A new artificial intelligence model could be used to accurately capture cognitive decline linked to neurodegenerative diseases much earlier than previous methods. (Illustration/iStock)
A new artificial intelligence model could be used to accurately capture cognitive decline linked to neurodegenerative diseases much earlier than previous methods. (Illustration/iStock)

USC developed AI-powered analysis reflects risk of cognitive decline, Alzheimer’s disease based on brain age

The human brain holds many clues about a person’s long-term health research shows that a person’s brain age is a more useful and accurate predictor of health risks and future disease than their birthdate. A new artificial intelligence model that analyzes MRI brain scans developed by USC researchers could be used to accurately capture cognitive decline linked to neurodegenerative diseases like Alzheimer’s much earlier than previous methods.  Researchers collated the brain MRIs of 4,681 cognitively normal participants, some of whom went on to develop cognitive decline or Alzheimer’s disease later in life. (Illustration/Courtesy of the USC Leonard Davis School of Gerontology)

Brain aging is considered a reliable biomarker for neurodegenerative disease risk. Such risk increases when a person’s brain exhibits features that appear “older” than expected for someone of that person’s age. By tapping into the deep learning capability of the team’s novel AI model to analyze the scans, the researchers can detect subtle brain anatomy markers that are otherwise very difficult to detect and that correlate with cognitive decline. Their findings offer an unprecedented glimpse into human cognition.  

“Our study harnesses the power of deep learning to identify areas of the brain that are aging in ways that reflect a cognitive decline that may lead to Alzheimer’s,” said Andrei Irimia, assistant professor of gerontology, biomedical engineering and neuroscience at the USC Leonard Davis School of Gerontology and corresponding author of the study.  

“People age at different rates, and so do tissue types in the body,” Irimia said. “We know this colloquially when we say, ‘So-and-so is 40, but looks 30.’ The same idea applies to the brain. The brain of a 40-year-old may look as ‘young’ as the brain of a 30-year-old, or as ‘old’ as that of a 60-year-old.”  

Brain aging: A more accurate alternative to existing methods  

Researchers collated the brain MRIs of 4,681 cognitively normal participants, some of whom went on to develop cognitive decline or Alzheimer’s disease later in life.  

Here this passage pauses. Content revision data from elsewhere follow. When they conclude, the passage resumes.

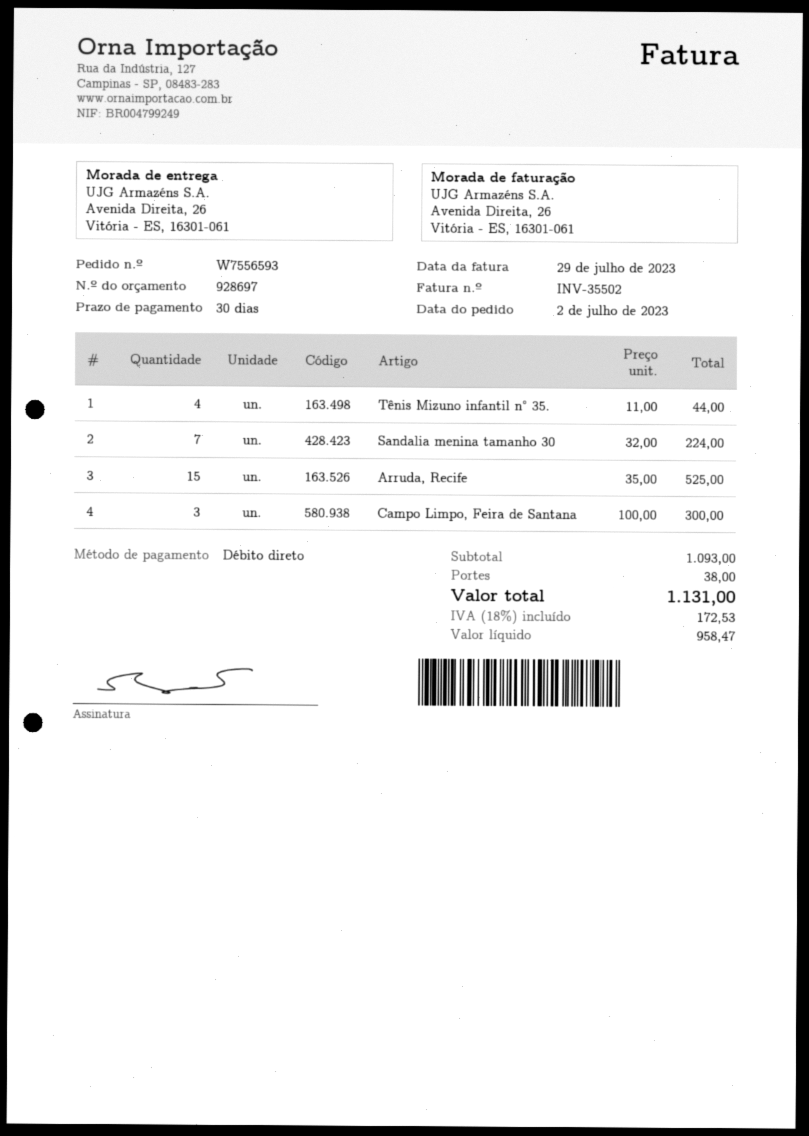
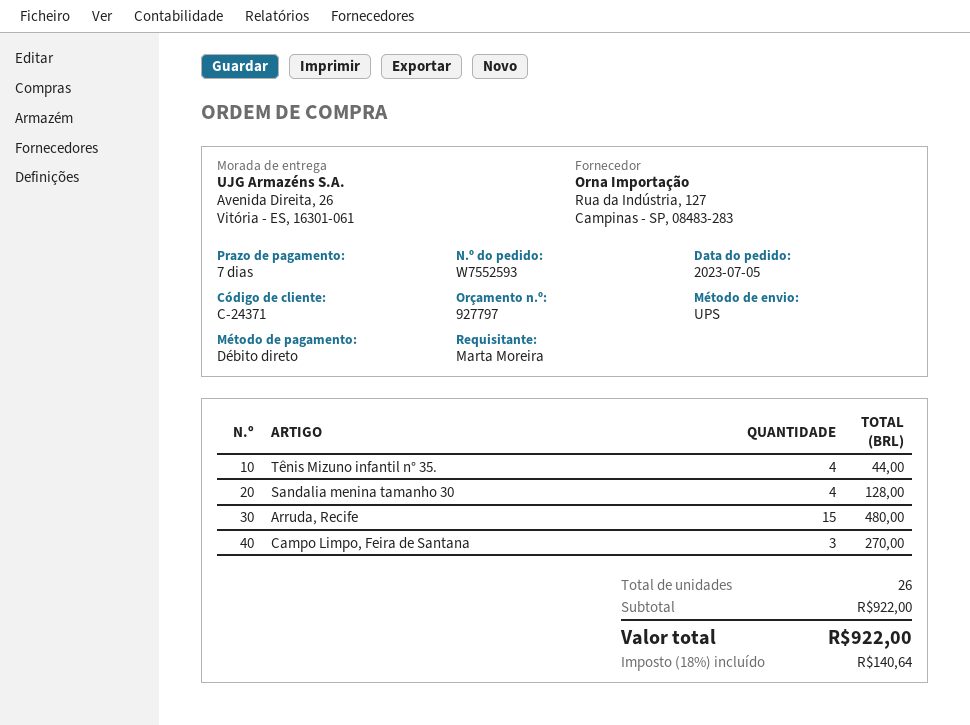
quote number: 928697 -> 927797
order number: W7556593 -> W7552593
order date: 2023-07-02 -> 2023-07-05
payment terms: 30 days -> 7 days
Sandalia menina tamanho 30: 7 for 224.00 -> 4 for 128.00
Arruda, Recife: 15 for 525.00 -> 15 for 480.00
Campo Limpo, Feira de Santana: 3 for 300.00 -> 3 for 270.00
subtotal: 1093.00 -> 922.00
shipping: 38.00 -> none
tax: 18% = 172.53 -> 18% = 140.64
total: 1131.00 -> 922.00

Using these data, they created an AI model called a neural network to predict participants’ ages from their brain MRIs. First, the researchers trained the network to produce detailed anatomic brain maps that reveal subject-specific patterns of aging. They then compared the perceived (biological) brain ages with the actual (chronological) ages of study participants. The greater the difference between the two, the worse the participants’ cognitive scores, which reflect Alzheimer’s risk. 

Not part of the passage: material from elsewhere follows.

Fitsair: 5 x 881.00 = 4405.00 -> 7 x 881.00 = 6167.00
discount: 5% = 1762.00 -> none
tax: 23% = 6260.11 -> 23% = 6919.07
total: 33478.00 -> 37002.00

The results show that the team’s model can predict the true (chronological) ages of cognitively normal participants with an average absolute error of 2.3 years, which is about one year more accurate than an existing, award-winning model for brain age estimation that used a different neural network architecture.  

“Interpretable AI can become a powerful tool for assessing the risk for Alzheimer’s and other neurocognitive diseases,” said Irimia, who also holds faculty positions with the USC Viterbi School of Engineering and the USC Dornsife College of Letters, Arts and Sciences. 

“The earlier we can identify people at high risk for Alzheimer’s disease, the earlier clinicians can intervene with treatment options, monitoring, and disease management.”

Brain aging: differences according to sex  

The new model also reveals sex-specific differences in how aging varies across brain regions. Certain parts of the brain age faster in males than in females, and vice versa.  

Males, who are at higher risk of motor impairment due to Parkinson’s disease, experience faster aging in the brain’s motor cortex, an area responsible for motor function. Findings also show that, among females, typical aging may be relatively slower in the right hemisphere of the brain.  

An emerging field of study shows promise for personalized medicine  

Applications of this work extend far beyond disease risk assessment. Irimia envisions a world in which the novel deep learning methods developed as part of the study are used to help people understand how fast they are aging in general.  

“One of the most important applications of our work is its potential to pave the way for tailored interventions that address the unique aging patterns of every individual,” Irimia said.  

“Many people would be interested in knowing their true rate of aging. The information could give us hints about different lifestyle changes or interventions that a person could adopt to improve their overall health and well-being. Our methods could be used to design patient-centered treatment plans and personalized maps of brain aging that may be of interest to people with different health needs and goals.” 

Korean prof Lee investigates AI in fashion

The use of artificial intelligence (AI) in the fashion industry has grown significantly in recent years. AI is being used for tasks such as personalizing fashion recommendations for customers, optimizing supply chain management, automating processes, and improving sustainability to reduce waste. However, creative processes in fashion design continue to be human-driven, mostly, and not a lot of research exists in the realm of using AI for designing in fashion. Moreover, studies are generally done with data scientists, who build the AI platforms and are involved with the technological aspect of the process. However, the other side of this equation, i.e., designers themselves, are not roped into research often.

To investigate the practical applicability of AI models to implement creative designs and work with human designers, Assistant Professor Prof. Yoon Kyung Lee from Pusan National University in Korea conducted an in-depth study. Her study was made available online in Thinking Skills and Creativity on September 15, 2022, and subsequently published in Volume 46 of the Journal in December 2022.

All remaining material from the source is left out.